[Opening Material for this exercise section]
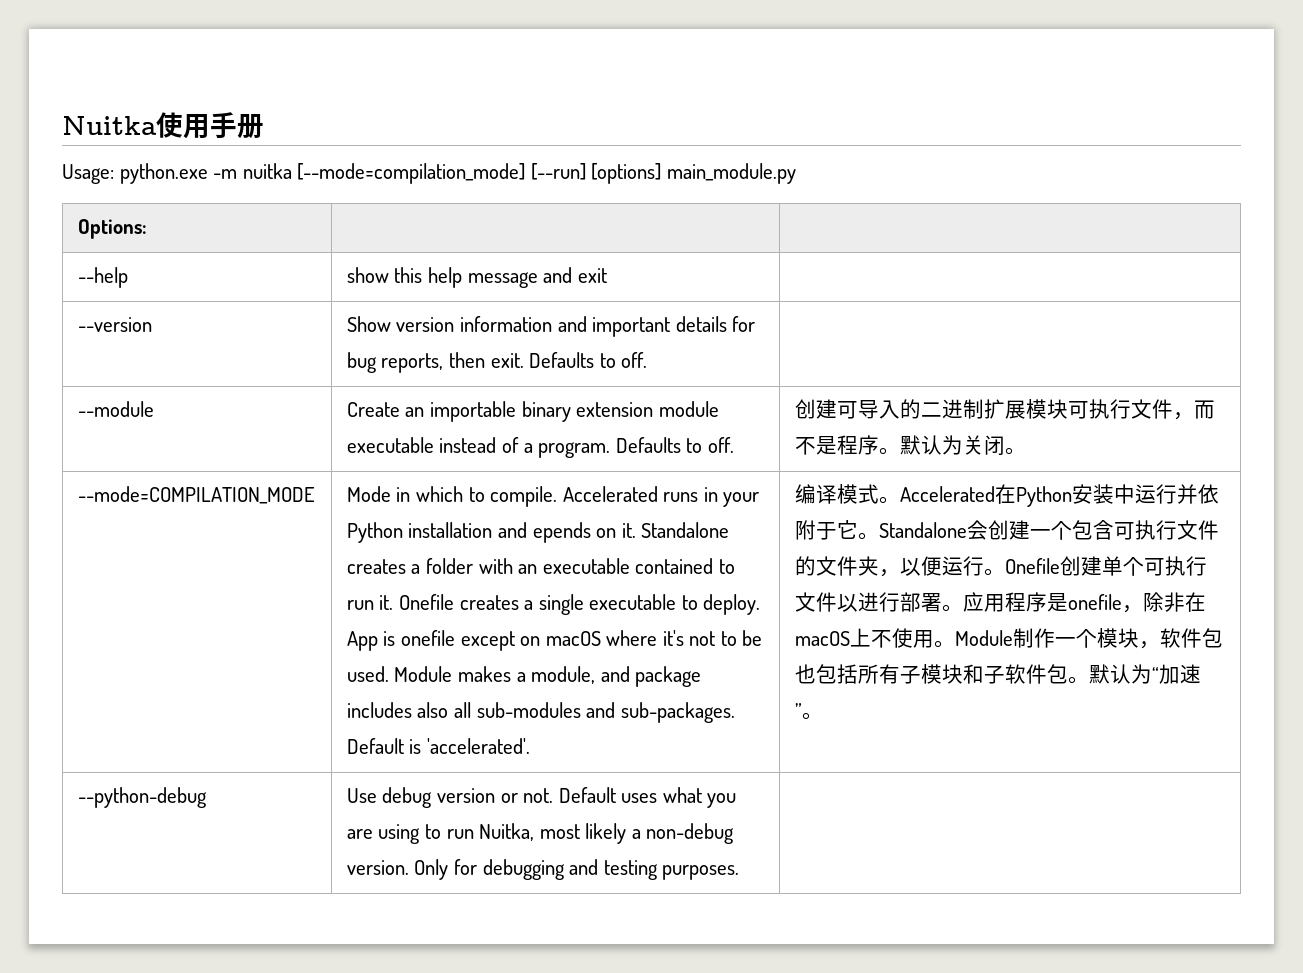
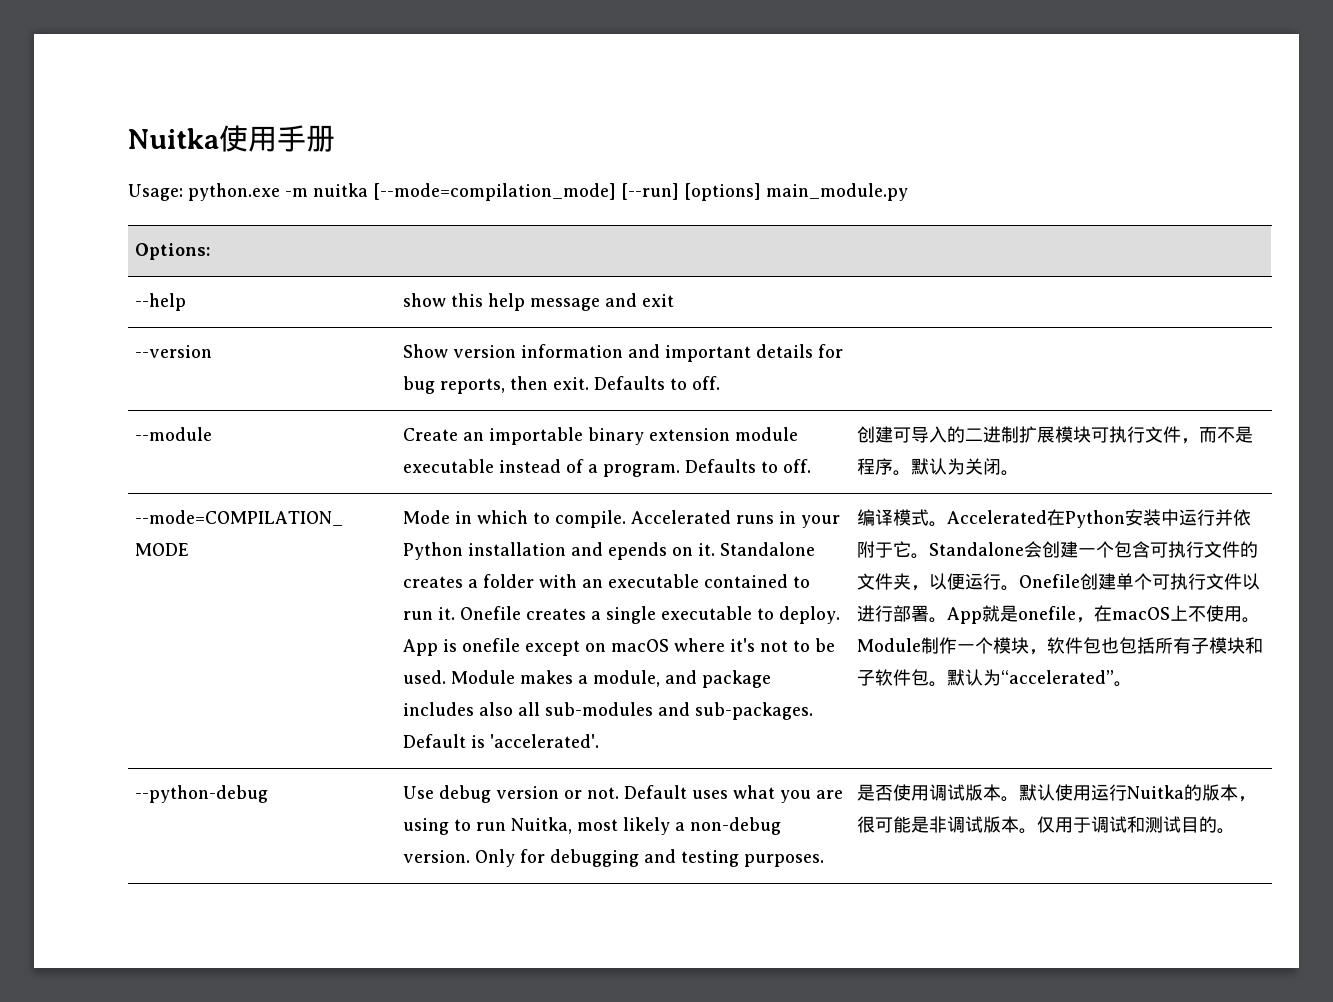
- 应用程序是onefile，除非在macOS上不使用。
+ App就是onefile，在macOS上不使用。
- 默认为“加速”。
+ 默认为“accelerated”。
+ 是否使用调试版本。默认使用运行Nuitka的版本，很可能是非调试版本。仅用于调试和测试目的。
[Closing Material for this exercise section]
About this task. Could you set down the records above word for word, without any of the pictures?

Reply.
- 应用程序是onefile，除非在macOS上不使用。
+ App就是onefile，在macOS上不使用。
- 默认为“加速”。
+ 默认为“accelerated”。
+ 是否使用调试版本。默认使用运行Nuitka的版本，很可能是非调试版本。仅用于调试和测试目的。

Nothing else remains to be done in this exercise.